**Exercise details**
Set the material down again exactly, line by line, skipping each picture.

**Information**

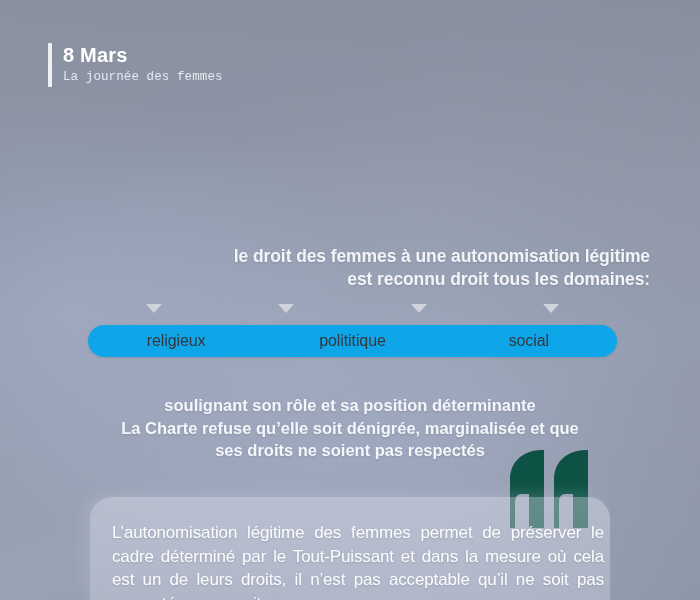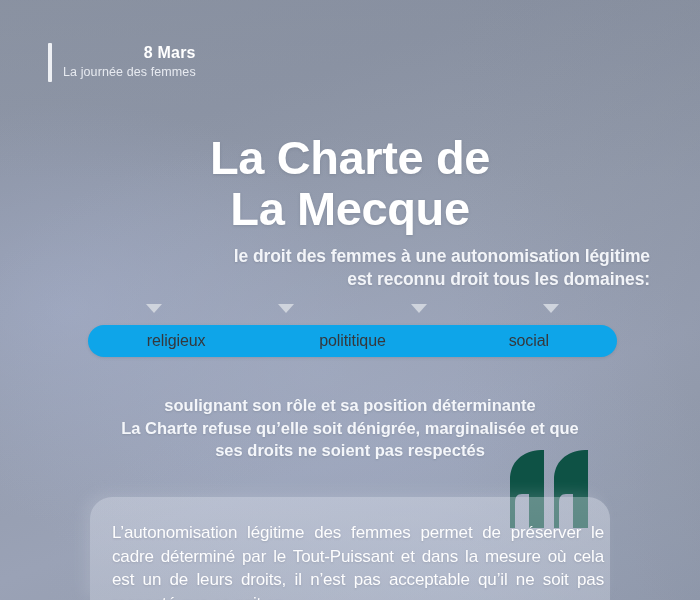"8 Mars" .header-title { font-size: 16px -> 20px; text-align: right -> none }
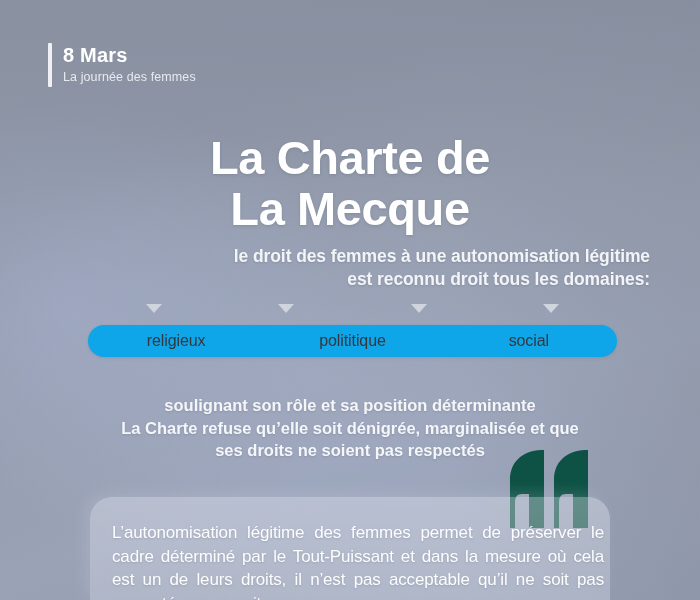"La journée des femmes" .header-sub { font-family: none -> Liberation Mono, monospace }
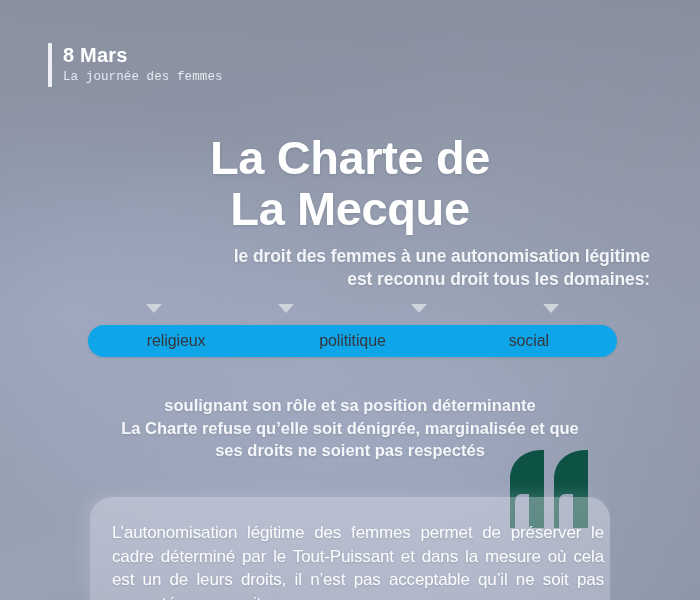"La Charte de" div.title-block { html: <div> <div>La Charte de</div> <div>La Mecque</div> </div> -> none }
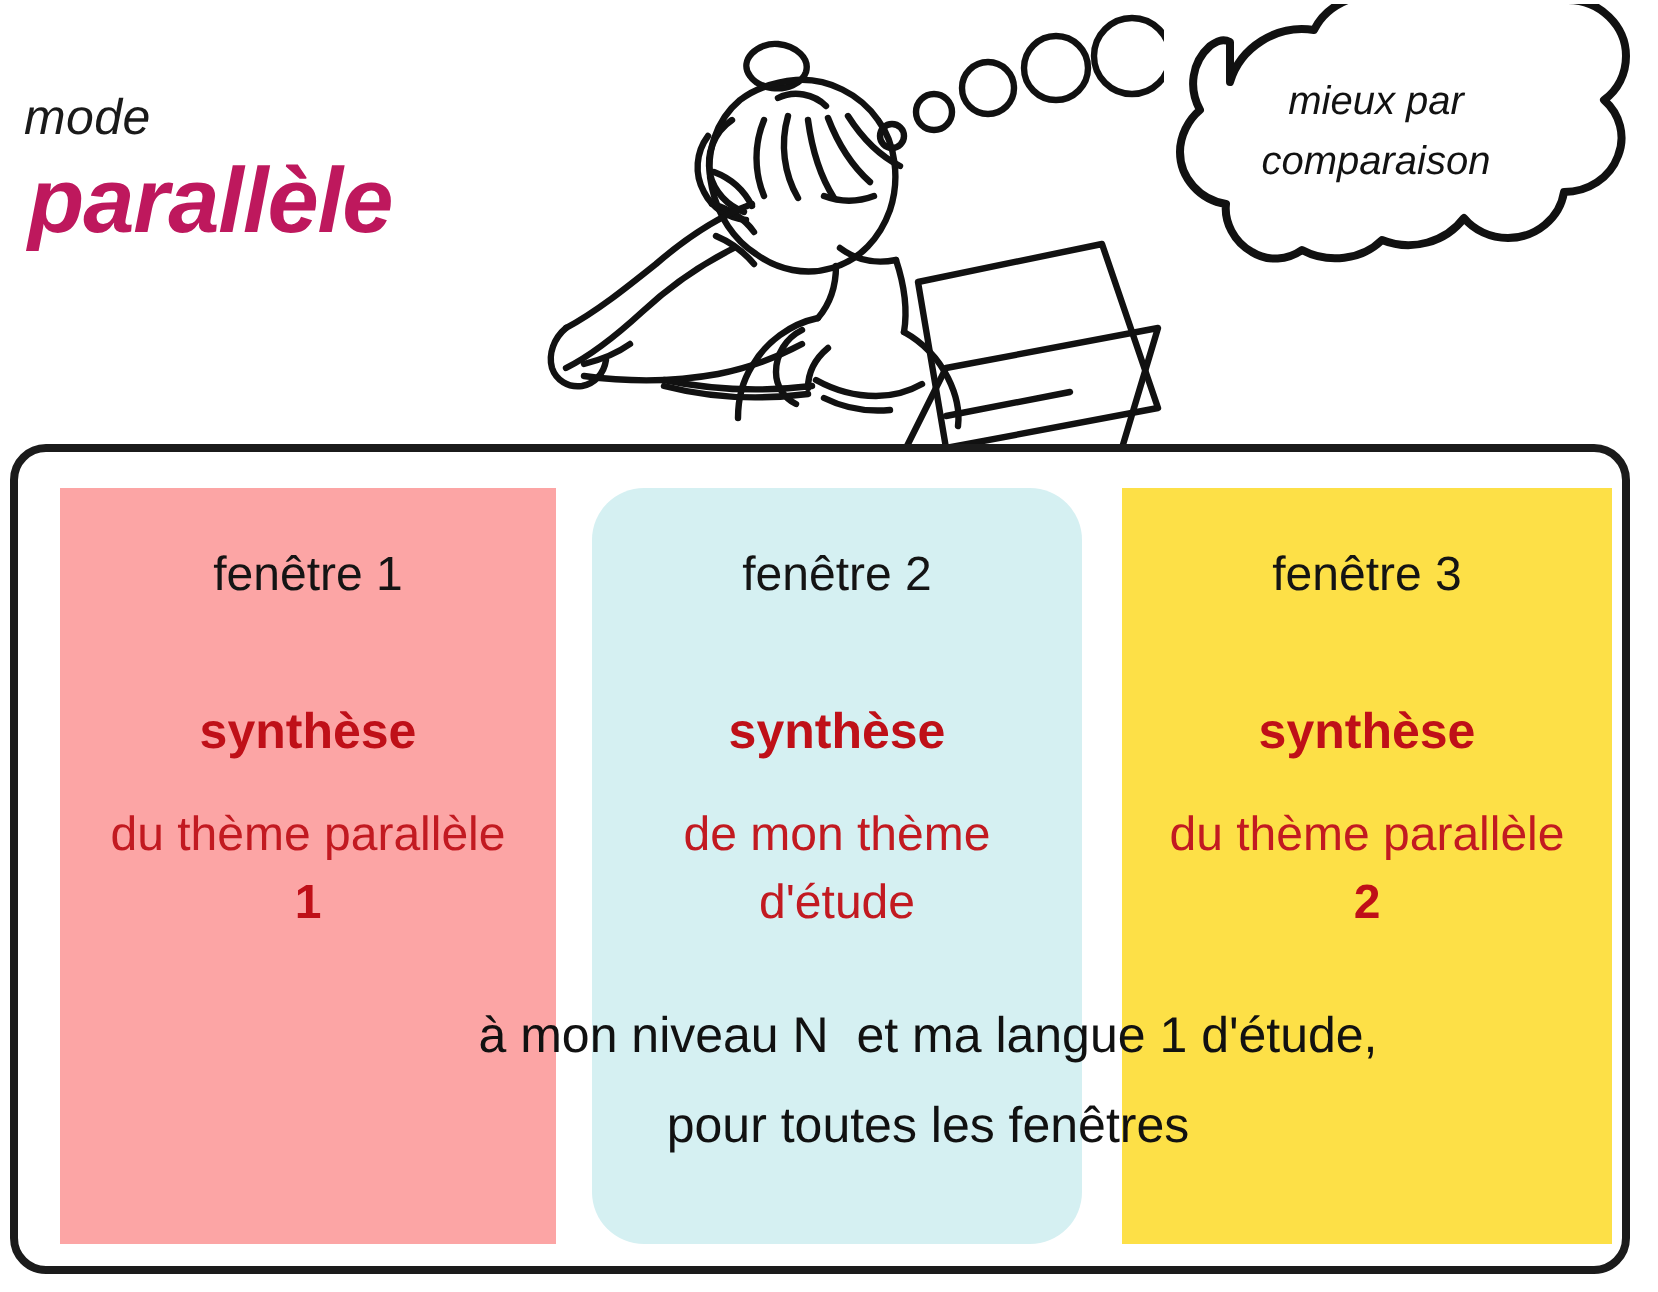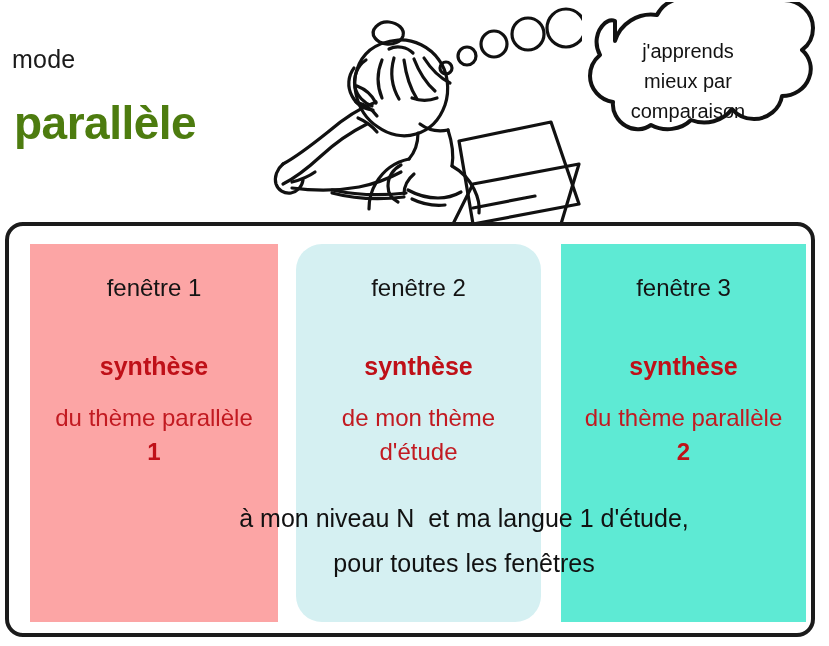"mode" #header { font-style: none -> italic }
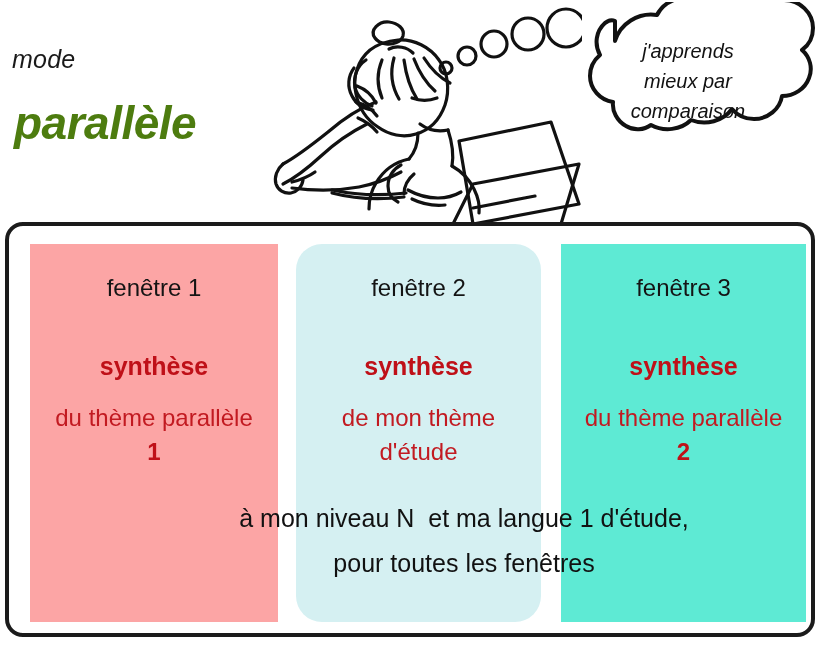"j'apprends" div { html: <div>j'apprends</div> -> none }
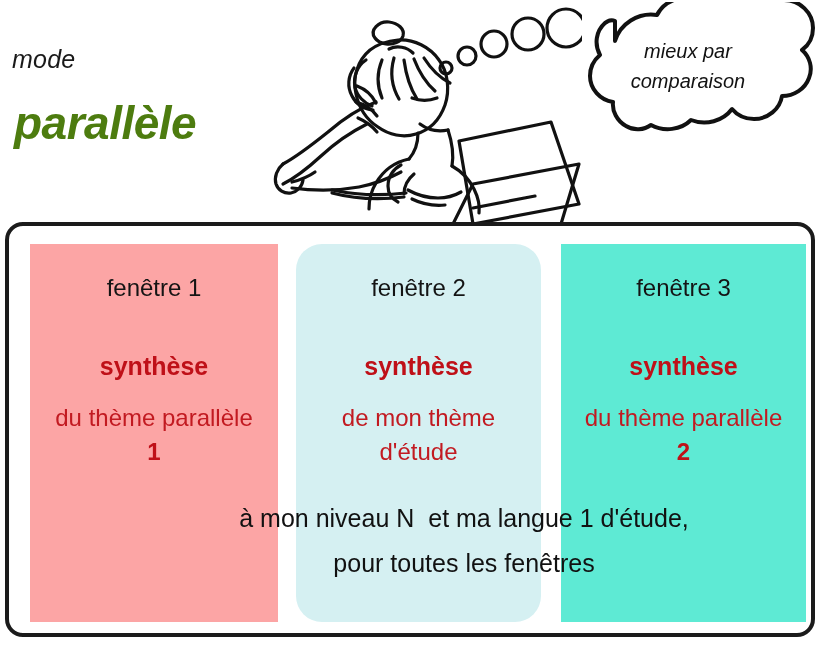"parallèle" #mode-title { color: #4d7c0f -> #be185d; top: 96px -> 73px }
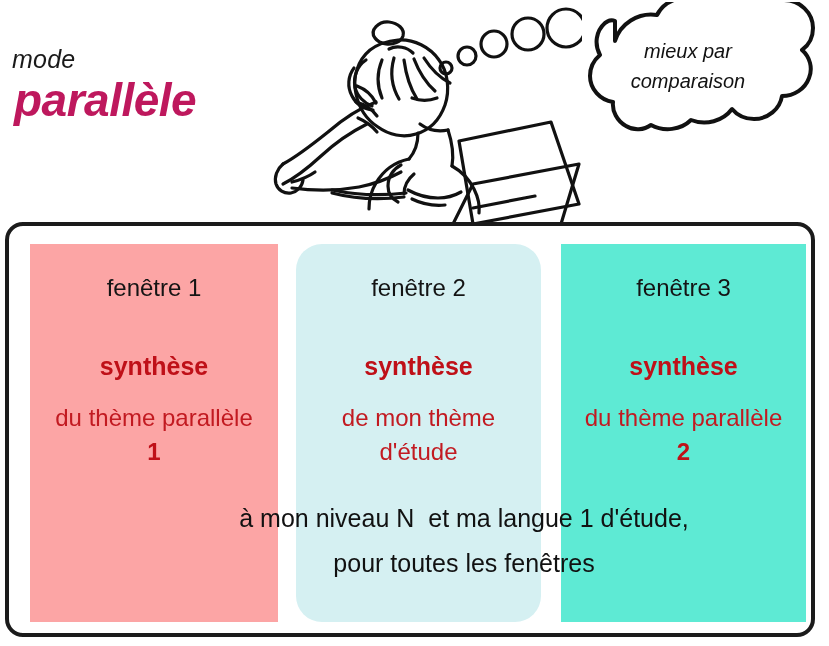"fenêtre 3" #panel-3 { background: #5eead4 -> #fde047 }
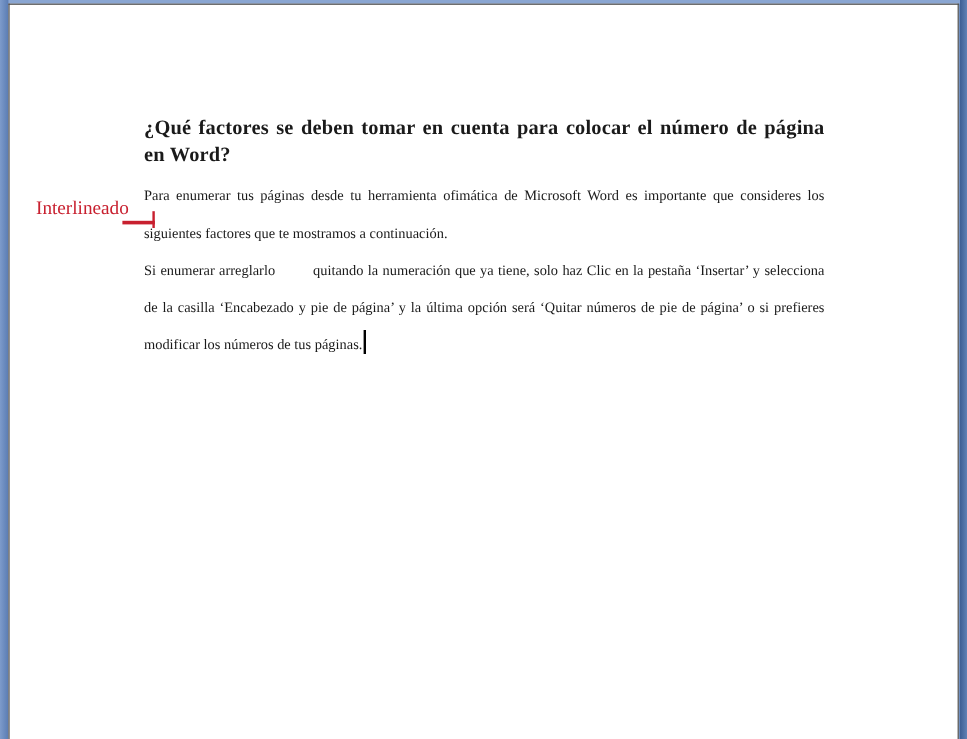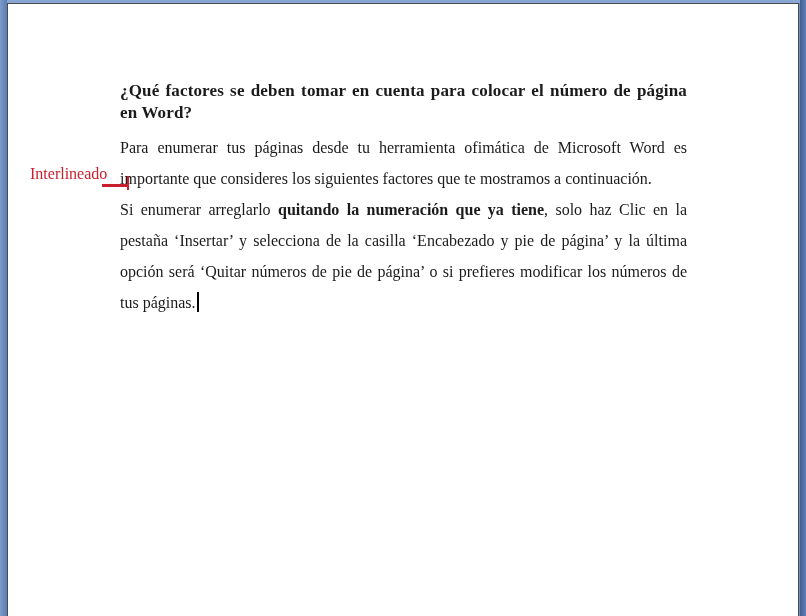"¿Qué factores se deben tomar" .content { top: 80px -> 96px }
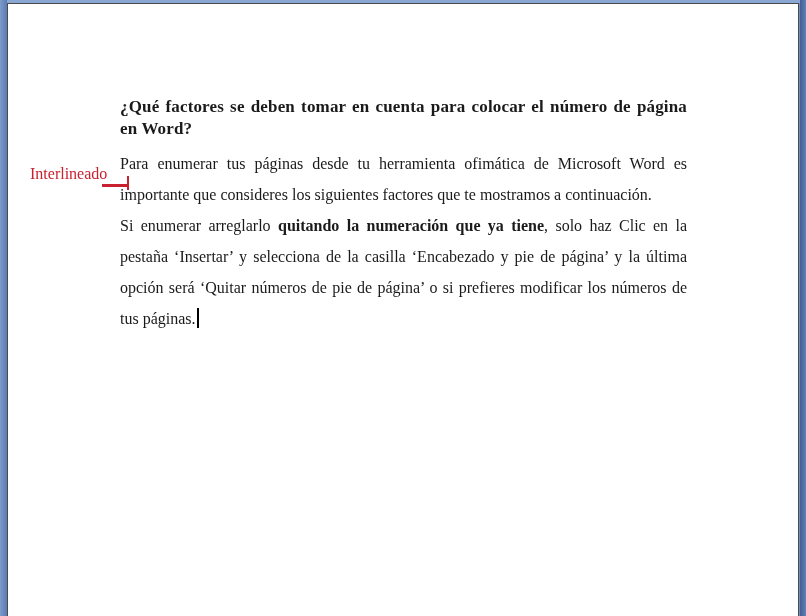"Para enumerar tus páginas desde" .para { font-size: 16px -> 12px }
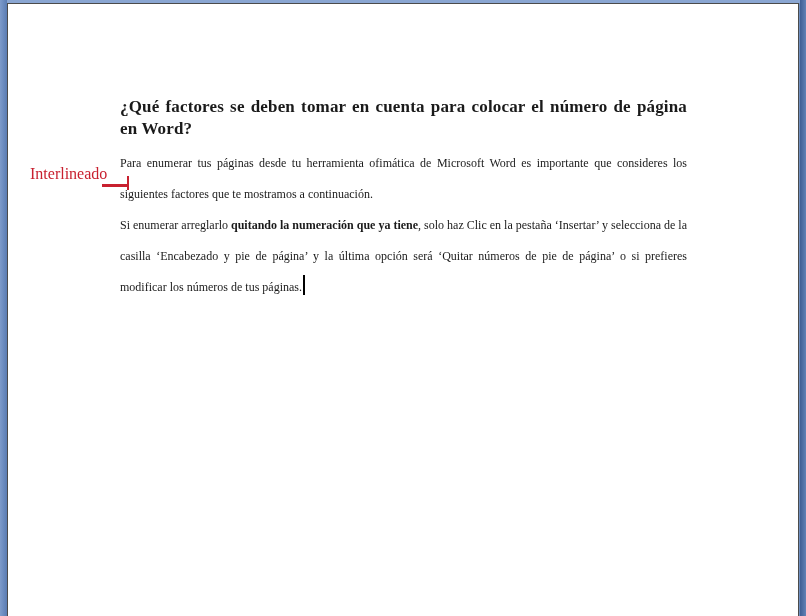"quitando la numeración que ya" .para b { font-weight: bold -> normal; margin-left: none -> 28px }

**Solution to this problem**
"8 Mars" .header-title { font-size: 16px -> 20px; text-align: right -> none }
"La journée des femmes" .header-sub { font-family: none -> Liberation Mono, monospace }
"La Charte de" div.title-block { html: <div> <div>La Charte de</div> <div>La Mecque</div> </div> -> none }
"mode" #header { font-style: none -> italic }
"j'apprends" div { html: <div>j'apprends</div> -> none }
"parallèle" #mode-title { color: #4d7c0f -> #be185d; top: 96px -> 73px }
"fenêtre 3" #panel-3 { background: #5eead4 -> #fde047 }
"¿Qué factores se deben tomar" .content { top: 80px -> 96px }
"Para enumerar tus páginas desde" .para { font-size: 16px -> 12px }
"quitando la numeración que ya" .para b { font-weight: bold -> normal; margin-left: none -> 28px }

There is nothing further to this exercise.